▸ **DATA RECORDS**
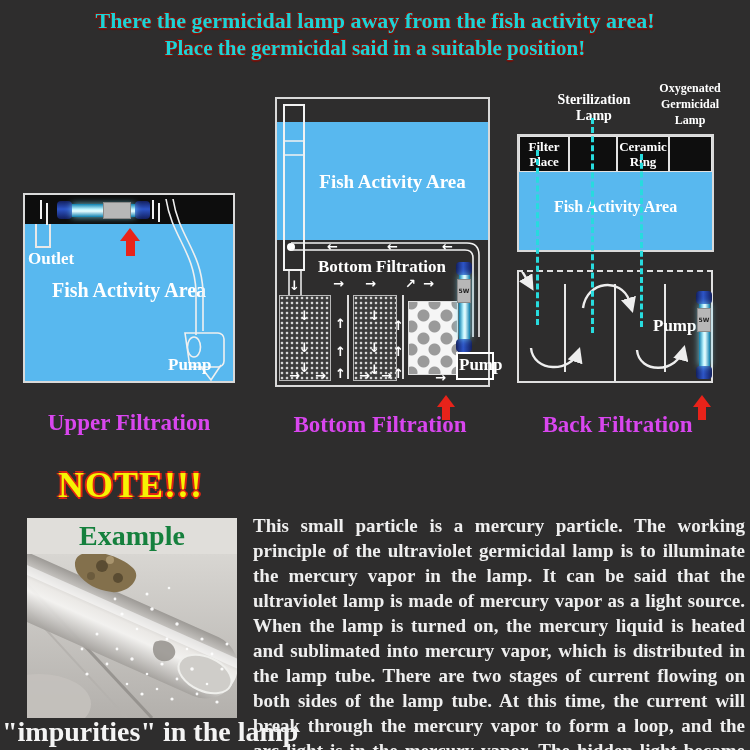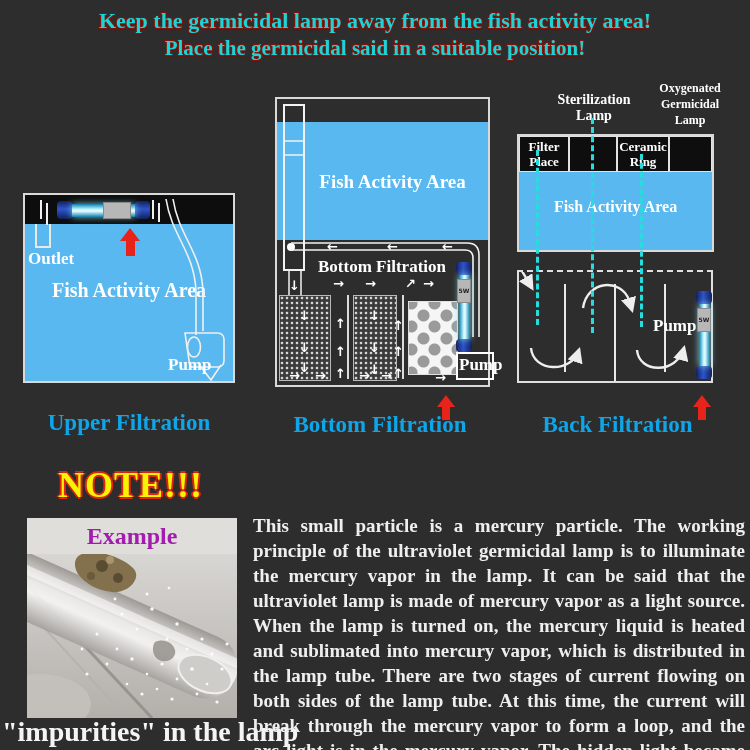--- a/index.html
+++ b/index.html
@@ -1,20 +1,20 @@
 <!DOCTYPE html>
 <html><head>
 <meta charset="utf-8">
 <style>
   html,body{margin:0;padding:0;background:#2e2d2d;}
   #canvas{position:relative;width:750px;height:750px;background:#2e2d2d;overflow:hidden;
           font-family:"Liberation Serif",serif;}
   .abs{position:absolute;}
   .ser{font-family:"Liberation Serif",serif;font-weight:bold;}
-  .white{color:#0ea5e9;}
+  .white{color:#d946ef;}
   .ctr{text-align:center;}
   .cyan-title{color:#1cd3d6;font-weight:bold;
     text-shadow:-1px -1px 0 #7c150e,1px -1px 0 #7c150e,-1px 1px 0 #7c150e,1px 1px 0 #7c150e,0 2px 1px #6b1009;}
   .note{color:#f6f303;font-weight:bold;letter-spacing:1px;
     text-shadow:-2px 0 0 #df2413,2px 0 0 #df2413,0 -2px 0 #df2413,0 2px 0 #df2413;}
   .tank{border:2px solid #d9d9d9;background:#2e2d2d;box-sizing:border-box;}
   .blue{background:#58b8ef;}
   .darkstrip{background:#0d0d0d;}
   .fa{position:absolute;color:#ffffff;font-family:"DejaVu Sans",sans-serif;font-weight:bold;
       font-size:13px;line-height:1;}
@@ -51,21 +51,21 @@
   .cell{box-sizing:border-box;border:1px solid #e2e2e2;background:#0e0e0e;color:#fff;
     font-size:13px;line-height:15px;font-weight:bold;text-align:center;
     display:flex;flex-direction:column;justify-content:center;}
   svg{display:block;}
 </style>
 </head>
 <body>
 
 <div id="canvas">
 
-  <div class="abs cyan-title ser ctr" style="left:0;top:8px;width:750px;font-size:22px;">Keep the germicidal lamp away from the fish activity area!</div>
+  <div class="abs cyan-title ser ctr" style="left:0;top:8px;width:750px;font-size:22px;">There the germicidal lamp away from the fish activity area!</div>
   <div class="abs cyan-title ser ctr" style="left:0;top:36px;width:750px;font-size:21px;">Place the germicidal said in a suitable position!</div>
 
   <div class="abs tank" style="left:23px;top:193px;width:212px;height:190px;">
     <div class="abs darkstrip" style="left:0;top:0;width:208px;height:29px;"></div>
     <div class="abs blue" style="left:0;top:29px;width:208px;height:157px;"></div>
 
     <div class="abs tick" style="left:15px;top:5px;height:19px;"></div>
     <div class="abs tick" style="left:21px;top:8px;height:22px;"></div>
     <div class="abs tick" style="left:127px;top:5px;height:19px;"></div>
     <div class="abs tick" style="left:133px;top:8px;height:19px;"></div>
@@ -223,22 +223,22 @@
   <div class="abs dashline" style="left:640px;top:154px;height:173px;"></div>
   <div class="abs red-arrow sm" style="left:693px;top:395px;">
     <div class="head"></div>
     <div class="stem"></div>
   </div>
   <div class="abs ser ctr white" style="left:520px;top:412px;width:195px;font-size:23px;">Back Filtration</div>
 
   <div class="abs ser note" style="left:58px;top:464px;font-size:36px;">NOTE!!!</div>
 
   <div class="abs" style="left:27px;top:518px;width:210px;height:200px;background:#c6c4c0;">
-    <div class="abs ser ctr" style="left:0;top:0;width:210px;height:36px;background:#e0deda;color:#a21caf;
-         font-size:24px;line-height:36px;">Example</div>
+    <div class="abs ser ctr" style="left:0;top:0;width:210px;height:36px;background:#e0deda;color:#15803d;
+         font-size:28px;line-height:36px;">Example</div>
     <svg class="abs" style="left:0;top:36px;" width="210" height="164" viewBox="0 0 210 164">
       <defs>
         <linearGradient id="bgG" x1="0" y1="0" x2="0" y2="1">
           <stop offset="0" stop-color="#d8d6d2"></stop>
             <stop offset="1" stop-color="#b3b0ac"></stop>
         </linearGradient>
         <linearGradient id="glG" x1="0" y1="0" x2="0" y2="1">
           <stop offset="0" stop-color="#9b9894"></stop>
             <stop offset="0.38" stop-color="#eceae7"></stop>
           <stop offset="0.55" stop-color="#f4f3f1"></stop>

* * *

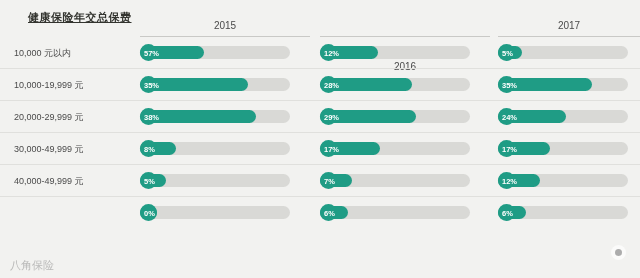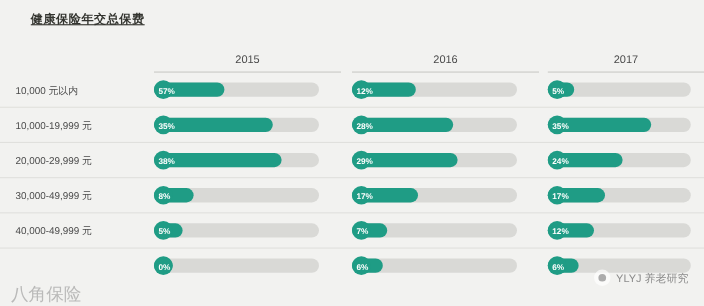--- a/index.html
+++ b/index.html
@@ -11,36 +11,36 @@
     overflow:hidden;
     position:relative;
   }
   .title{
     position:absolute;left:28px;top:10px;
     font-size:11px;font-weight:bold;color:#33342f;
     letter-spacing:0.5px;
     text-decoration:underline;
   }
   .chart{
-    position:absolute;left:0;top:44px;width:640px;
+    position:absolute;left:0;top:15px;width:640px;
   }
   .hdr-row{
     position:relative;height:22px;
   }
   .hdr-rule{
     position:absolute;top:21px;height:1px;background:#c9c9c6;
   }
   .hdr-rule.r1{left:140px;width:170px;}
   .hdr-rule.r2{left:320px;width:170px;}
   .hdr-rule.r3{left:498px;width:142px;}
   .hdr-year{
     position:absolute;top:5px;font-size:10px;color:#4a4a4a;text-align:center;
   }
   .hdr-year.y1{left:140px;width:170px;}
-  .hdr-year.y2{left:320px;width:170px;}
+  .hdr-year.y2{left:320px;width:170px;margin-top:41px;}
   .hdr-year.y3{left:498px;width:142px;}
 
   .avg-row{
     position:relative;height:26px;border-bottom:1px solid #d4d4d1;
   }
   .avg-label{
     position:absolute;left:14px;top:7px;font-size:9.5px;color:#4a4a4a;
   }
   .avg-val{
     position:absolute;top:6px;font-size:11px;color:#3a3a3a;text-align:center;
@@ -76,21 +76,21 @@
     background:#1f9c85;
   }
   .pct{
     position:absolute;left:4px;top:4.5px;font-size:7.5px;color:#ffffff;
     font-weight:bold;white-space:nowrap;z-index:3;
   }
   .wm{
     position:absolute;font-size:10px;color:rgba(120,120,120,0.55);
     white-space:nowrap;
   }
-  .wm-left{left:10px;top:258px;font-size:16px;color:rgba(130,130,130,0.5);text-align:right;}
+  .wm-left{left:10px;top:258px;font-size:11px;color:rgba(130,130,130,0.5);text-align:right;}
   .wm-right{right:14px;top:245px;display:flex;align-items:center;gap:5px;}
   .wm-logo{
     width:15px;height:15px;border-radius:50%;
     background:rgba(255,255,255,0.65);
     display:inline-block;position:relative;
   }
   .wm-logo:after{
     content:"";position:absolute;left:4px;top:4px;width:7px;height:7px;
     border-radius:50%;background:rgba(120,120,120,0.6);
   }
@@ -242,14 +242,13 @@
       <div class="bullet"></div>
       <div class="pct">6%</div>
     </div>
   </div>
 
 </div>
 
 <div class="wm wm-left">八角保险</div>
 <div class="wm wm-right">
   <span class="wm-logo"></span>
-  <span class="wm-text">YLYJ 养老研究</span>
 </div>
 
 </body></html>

▸ **WORK INSTRUCTIONS**
Every line above from the line with "font-weight:bold;white-space:nowrap;z-index:3;" to the line with "width:15px;height:15px;border-radius:50%;" is wanted, ends included; write them out exactly and add no other line.

▸ **RESPONSE**
     font-weight:bold;white-space:nowrap;z-index:3;
   }
   .wm{
     position:absolute;font-size:10px;color:rgba(120,120,120,0.55);
     white-space:nowrap;
   }
-  .wm-left{left:10px;top:258px;font-size:16px;color:rgba(130,130,130,0.5);text-align:right;}
+  .wm-left{left:10px;top:258px;font-size:11px;color:rgba(130,130,130,0.5);text-align:right;}
   .wm-right{right:14px;top:245px;display:flex;align-items:center;gap:5px;}
   .wm-logo{
     width:15px;height:15px;border-radius:50%;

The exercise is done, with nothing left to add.